Source material ::
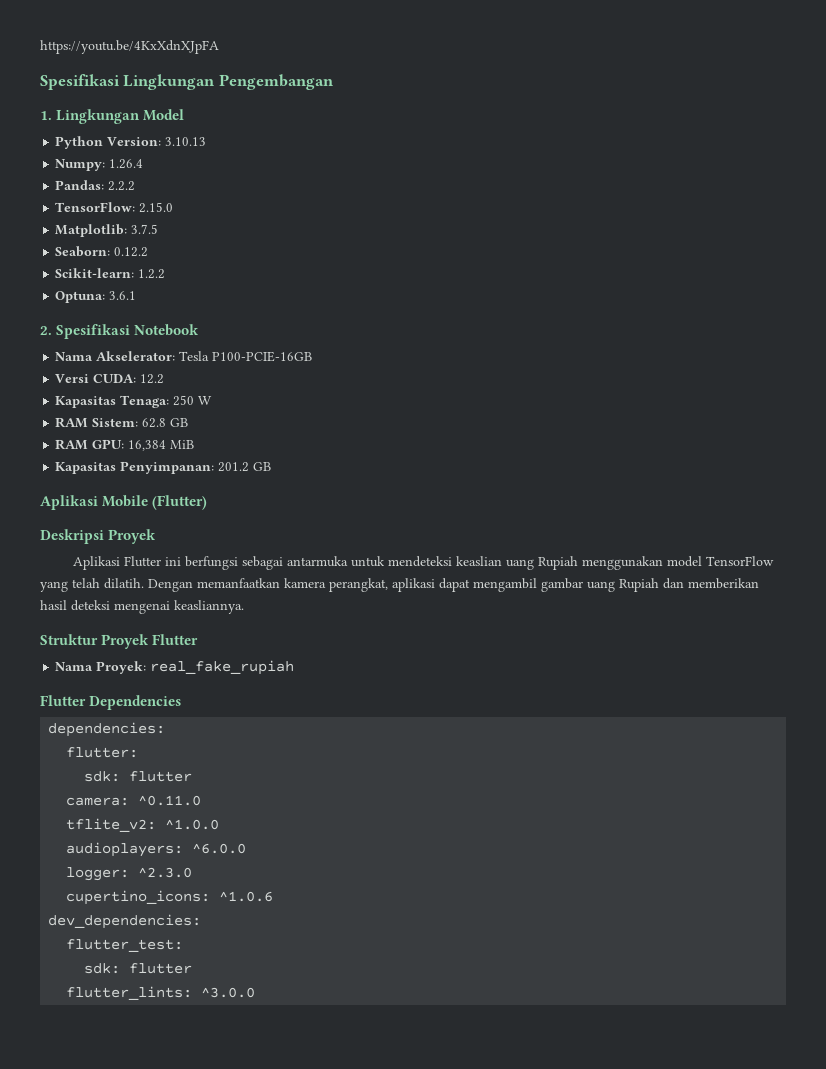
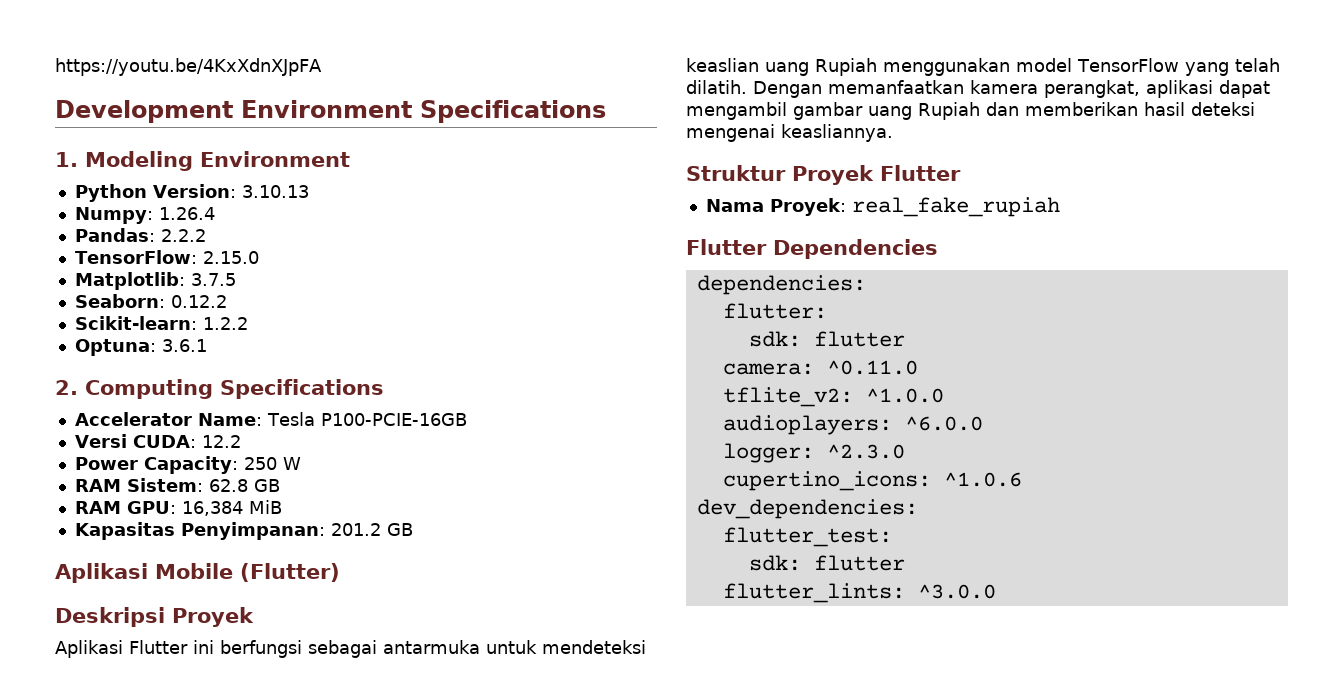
- Spesifikasi Lingkungan Pengembangan
+ Development Environment Specifications
- 1. Lingkungan Model
+ 1. Modeling Environment
- 2. Spesifikasi Notebook
- Nama Akselerator: Tesla P100-PCIE-16GB
+ 2. Computing Specifications
+ Accelerator Name: Tesla P100-PCIE-16GB
- Kapasitas Tenaga: 250 W
+ Power Capacity: 250 W

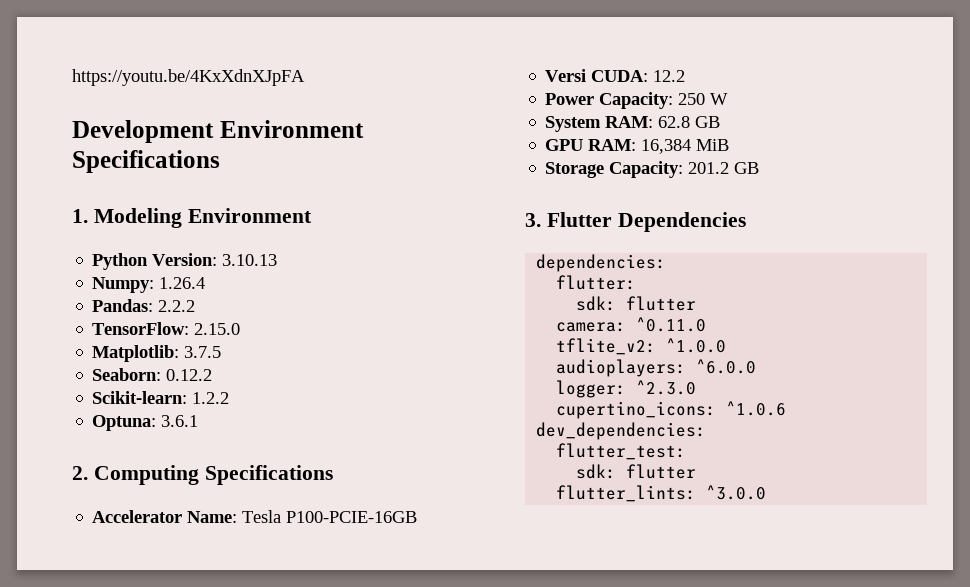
- RAM Sistem: 62.8 GB
+ System RAM: 62.8 GB
- RAM GPU: 16,384 MiB
+ GPU RAM: 16,384 MiB
- Kapasitas Penyimpanan: 201.2 GB
+ Storage Capacity: 201.2 GB
- Aplikasi Mobile (Flutter)
- Deskripsi Proyek
- Aplikasi Flutter ini berfungsi sebagai antarmuka untuk mendeteksi keaslian uang Rupiah menggunakan model TensorFlow yang telah dilatih. Dengan memanfaatkan kamera perangkat, aplikasi dapat mengambil gambar uang Rupiah dan memberikan hasil deteksi mengenai keasliannya.
- Struktur Proyek Flutter
- Nama Proyek: real_fake_rupiah
- Flutter Dependencies
+ 3. Flutter Dependencies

What you have to do ::
Gather, from the listing above, every line carrying the word "Aplikasi".

Task response ::
- Aplikasi Mobile (Flutter)
- Aplikasi Flutter ini berfungsi sebagai antarmuka untuk mendeteksi keaslian uang Rupiah menggunakan model TensorFlow yang telah dilatih. Dengan memanfaatkan kamera perangkat, aplikasi dapat mengambil gambar uang Rupiah dan memberikan hasil deteksi mengenai keasliannya.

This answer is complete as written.